(Items from a dataset)
────────────────────

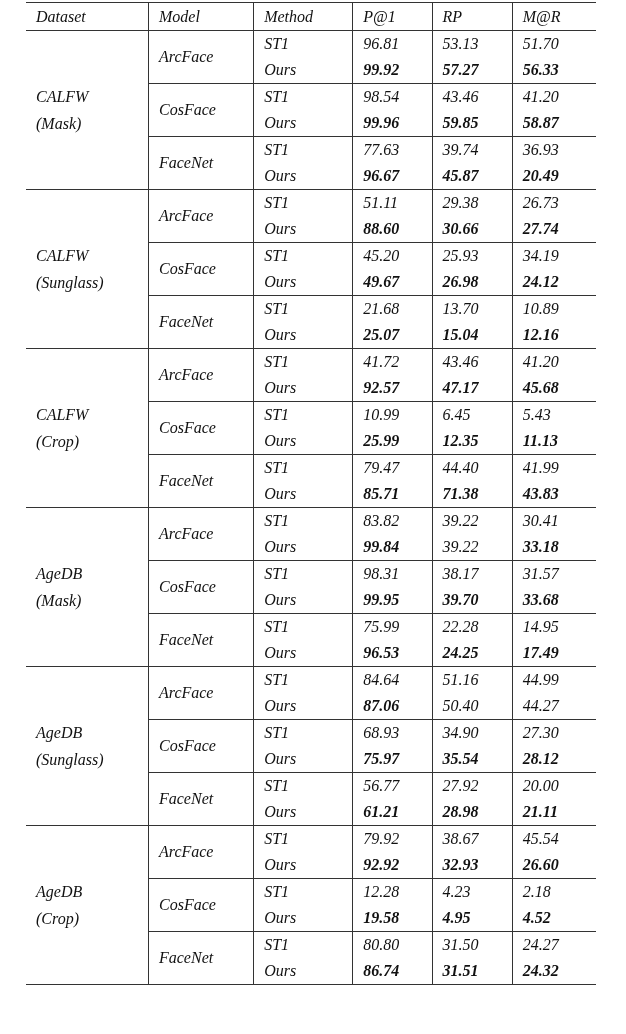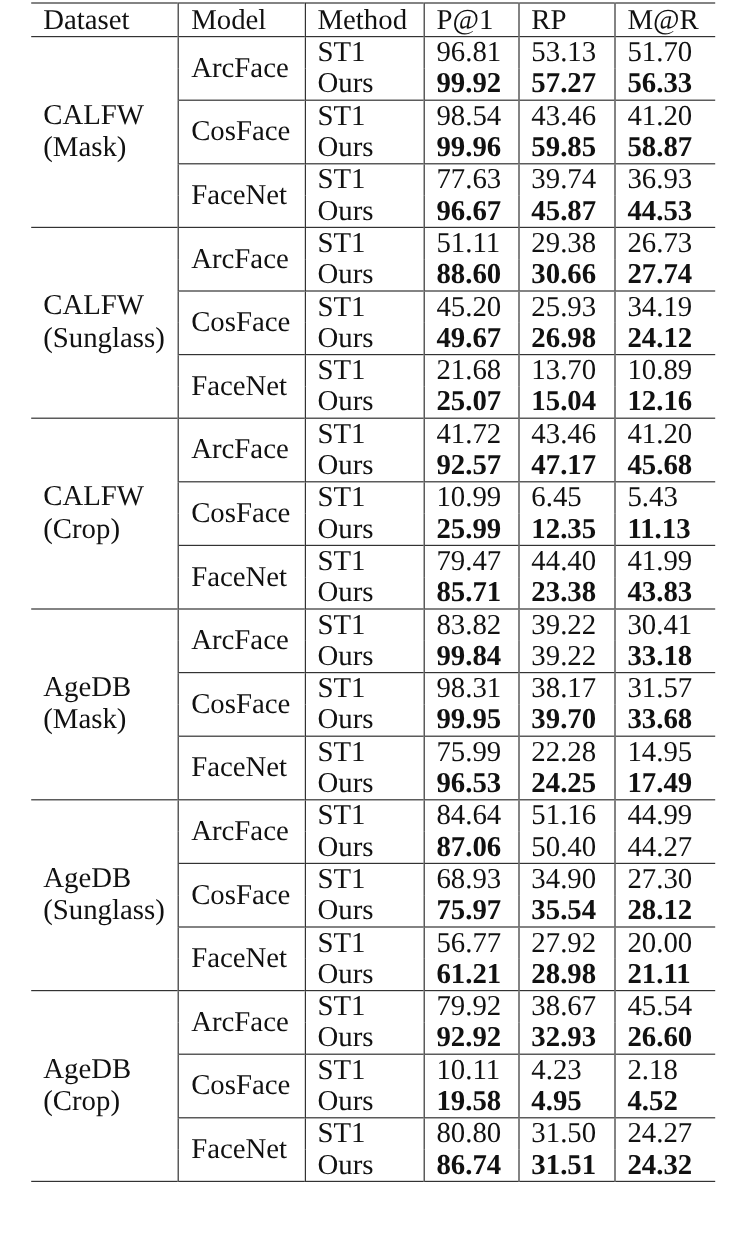--- a/index.html
+++ b/index.html
@@ -13,22 +13,23 @@
       position: relative;
       font-family: "Liberation Serif", "DejaVu Serif", serif;
       color: #111;
     }
     table.results {
       position: absolute;
       left: 26px;
       top: 2px;
       width: 570px;
       border-collapse: collapse;
-      font-size: 24px;
+      font-size: 16px;
       line-height: 26px;
+      font-style: italic;
     }
     table.results th, table.results td {
       padding: 0 0 0 10px;
       text-align: left;
       vertical-align: middle;
       white-space: nowrap;
     }
     table.results thead tr {
       border-top: 1.5px solid #333;
       border-bottom: 1.5px solid #333;
@@ -102,21 +103,21 @@
         <td class="model-cell vl sub" rowspan="2">FaceNet</td>
         <td class="val vl sub">ST1</td>
         <td class="val vl sub">77.63</td>
         <td class="val vl sub">39.74</td>
         <td class="val vl sub">36.93</td>
       </tr>
       <tr>
         <td class="val vl sub">Ours</td>
         <td class="val vl sub b">96.67</td>
         <td class="val vl sub b">45.87</td>
-        <td class="val vl sub b">44.53</td>
+        <td class="val vl sub b">20.49</td>
       </tr>
       <tr class="group-start">
         <td class="ds-cell" rowspan="6">
           <div>CALFW</div>
           <div>(Sunglass)</div>
         </td>
         <td class="model-cell vl sub" rowspan="2">ArcFace</td>
         <td class="val vl sub">ST1</td>
         <td class="val vl sub">51.11</td>
         <td class="val vl sub">29.38</td>
@@ -187,21 +188,21 @@
       <tr class="sub-start">
         <td class="model-cell vl sub" rowspan="2">FaceNet</td>
         <td class="val vl sub">ST1</td>
         <td class="val vl sub">79.47</td>
         <td class="val vl sub">44.40</td>
         <td class="val vl sub">41.99</td>
       </tr>
       <tr>
         <td class="val vl sub">Ours</td>
         <td class="val vl sub b">85.71</td>
-        <td class="val vl sub b">23.38</td>
+        <td class="val vl sub b">71.38</td>
         <td class="val vl sub b">43.83</td>
       </tr>
       <tr class="group-start">
         <td class="ds-cell" rowspan="6">
           <div>AgeDB</div>
           <div>(Mask)</div>
         </td>
         <td class="model-cell vl sub" rowspan="2">ArcFace</td>
         <td class="val vl sub">ST1</td>
         <td class="val vl sub">83.82</td>
@@ -296,21 +297,21 @@
       </tr>
       <tr>
         <td class="val vl sub">Ours</td>
         <td class="val vl sub b">92.92</td>
         <td class="val vl sub b">32.93</td>
         <td class="val vl sub b">26.60</td>
       </tr>
       <tr class="sub-start">
         <td class="model-cell vl sub" rowspan="2">CosFace</td>
         <td class="val vl sub">ST1</td>
-        <td class="val vl sub">10.11</td>
+        <td class="val vl sub">12.28</td>
         <td class="val vl sub">4.23</td>
         <td class="val vl sub">2.18</td>
       </tr>
       <tr>
         <td class="val vl sub">Ours</td>
         <td class="val vl sub b">19.58</td>
         <td class="val vl sub b">4.95</td>
         <td class="val vl sub b">4.52</td>
       </tr>
       <tr class="sub-start">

────────────────────

Give back every record above exactly as written, skipping each picture.

--- a/index.html
+++ b/index.html
@@ -13,22 +13,23 @@
       position: relative;
       font-family: "Liberation Serif", "DejaVu Serif", serif;
       color: #111;
     }
     table.results {
       position: absolute;
       left: 26px;
       top: 2px;
       width: 570px;
       border-collapse: collapse;
-      font-size: 24px;
+      font-size: 16px;
       line-height: 26px;
+      font-style: italic;
     }
     table.results th, table.results td {
       padding: 0 0 0 10px;
       text-align: left;
       vertical-align: middle;
       white-space: nowrap;
     }
     table.results thead tr {
       border-top: 1.5px solid #333;
       border-bottom: 1.5px solid #333;
@@ -102,21 +103,21 @@
         <td class="model-cell vl sub" rowspan="2">FaceNet</td>
         <td class="val vl sub">ST1</td>
         <td class="val vl sub">77.63</td>
         <td class="val vl sub">39.74</td>
         <td class="val vl sub">36.93</td>
       </tr>
       <tr>
         <td class="val vl sub">Ours</td>
         <td class="val vl sub b">96.67</td>
         <td class="val vl sub b">45.87</td>
-        <td class="val vl sub b">44.53</td>
+        <td class="val vl sub b">20.49</td>
       </tr>
       <tr class="group-start">
         <td class="ds-cell" rowspan="6">
           <div>CALFW</div>
           <div>(Sunglass)</div>
         </td>
         <td class="model-cell vl sub" rowspan="2">ArcFace</td>
         <td class="val vl sub">ST1</td>
         <td class="val vl sub">51.11</td>
         <td class="val vl sub">29.38</td>
@@ -187,21 +188,21 @@
       <tr class="sub-start">
         <td class="model-cell vl sub" rowspan="2">FaceNet</td>
         <td class="val vl sub">ST1</td>
         <td class="val vl sub">79.47</td>
         <td class="val vl sub">44.40</td>
         <td class="val vl sub">41.99</td>
       </tr>
       <tr>
         <td class="val vl sub">Ours</td>
         <td class="val vl sub b">85.71</td>
-        <td class="val vl sub b">23.38</td>
+        <td class="val vl sub b">71.38</td>
         <td class="val vl sub b">43.83</td>
       </tr>
       <tr class="group-start">
         <td class="ds-cell" rowspan="6">
           <div>AgeDB</div>
           <div>(Mask)</div>
         </td>
         <td class="model-cell vl sub" rowspan="2">ArcFace</td>
         <td class="val vl sub">ST1</td>
         <td class="val vl sub">83.82</td>
@@ -296,21 +297,21 @@
       </tr>
       <tr>
         <td class="val vl sub">Ours</td>
         <td class="val vl sub b">92.92</td>
         <td class="val vl sub b">32.93</td>
         <td class="val vl sub b">26.60</td>
       </tr>
       <tr class="sub-start">
         <td class="model-cell vl sub" rowspan="2">CosFace</td>
         <td class="val vl sub">ST1</td>
-        <td class="val vl sub">10.11</td>
+        <td class="val vl sub">12.28</td>
         <td class="val vl sub">4.23</td>
         <td class="val vl sub">2.18</td>
       </tr>
       <tr>
         <td class="val vl sub">Ours</td>
         <td class="val vl sub b">19.58</td>
         <td class="val vl sub b">4.95</td>
         <td class="val vl sub b">4.52</td>
       </tr>
       <tr class="sub-start">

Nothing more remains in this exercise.